▸ Work task
Write out the lines of the records from the one containing "[782,234,844,249] Google? ->" to the very last, keeping each exactly as it is.
▶
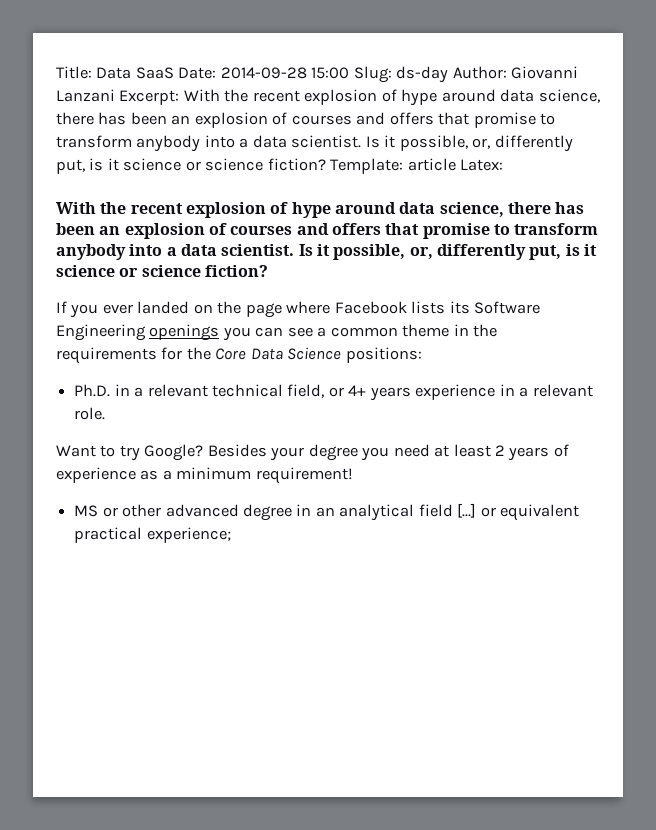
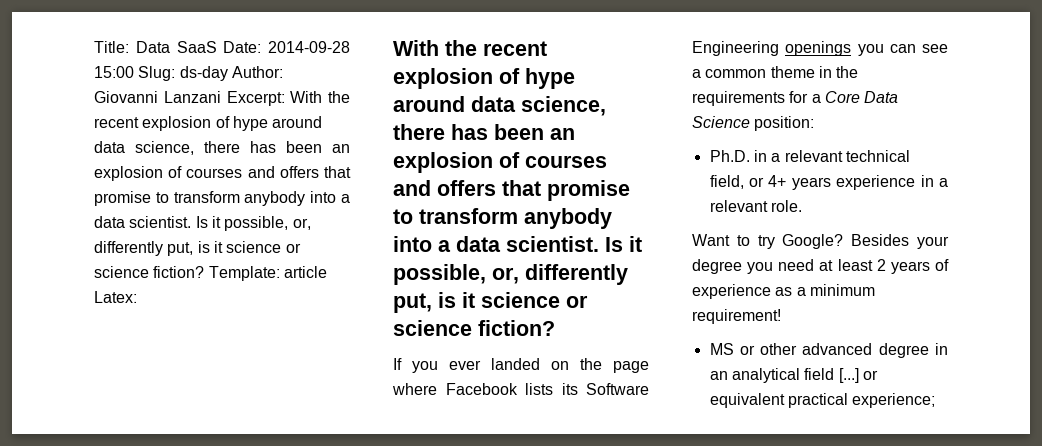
[186,347,211,360] the -> [811,94,821,103] a
[345,347,422,363] positions: -> [754,116,815,131] position:

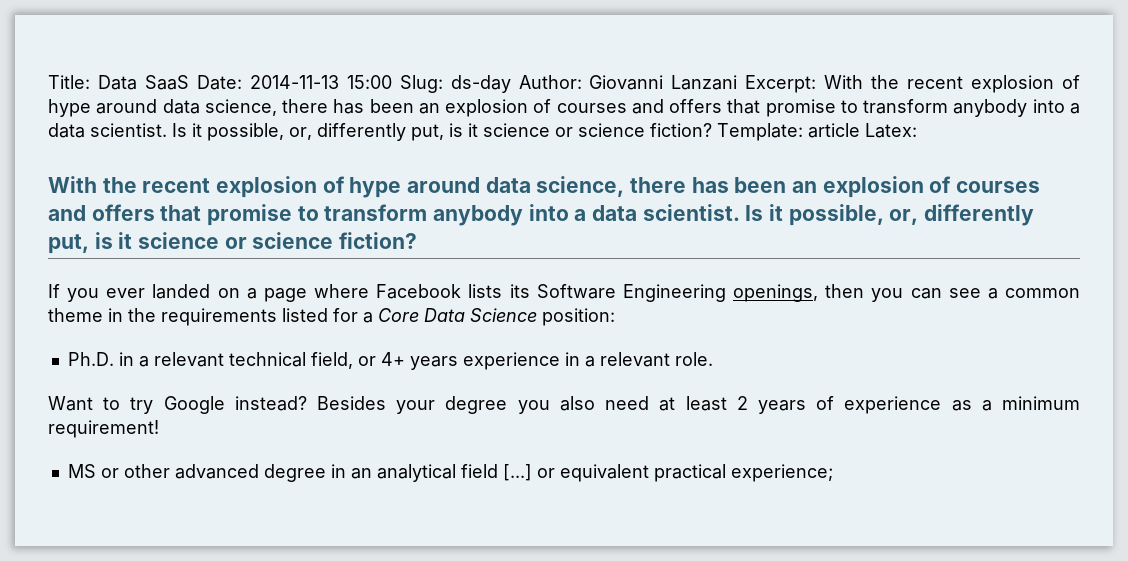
[268,41,350,53] 2014-09-28 -> [249,75,339,89] 2014-11-13
[580,358,602,370] the -> [246,288,257,299] a
[785,41,852,56] openings -> [733,284,865,302] openings, then
(785, 98) none -> [282,308,328,322] listed
[782,234,844,249] Google? -> [163,396,307,414] Google instead?
(774, 268) none -> [559,396,595,411] also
◀
▸ Answer area
[782,234,844,249] Google? -> [163,396,307,414] Google instead?
(774, 268) none -> [559,396,595,411] also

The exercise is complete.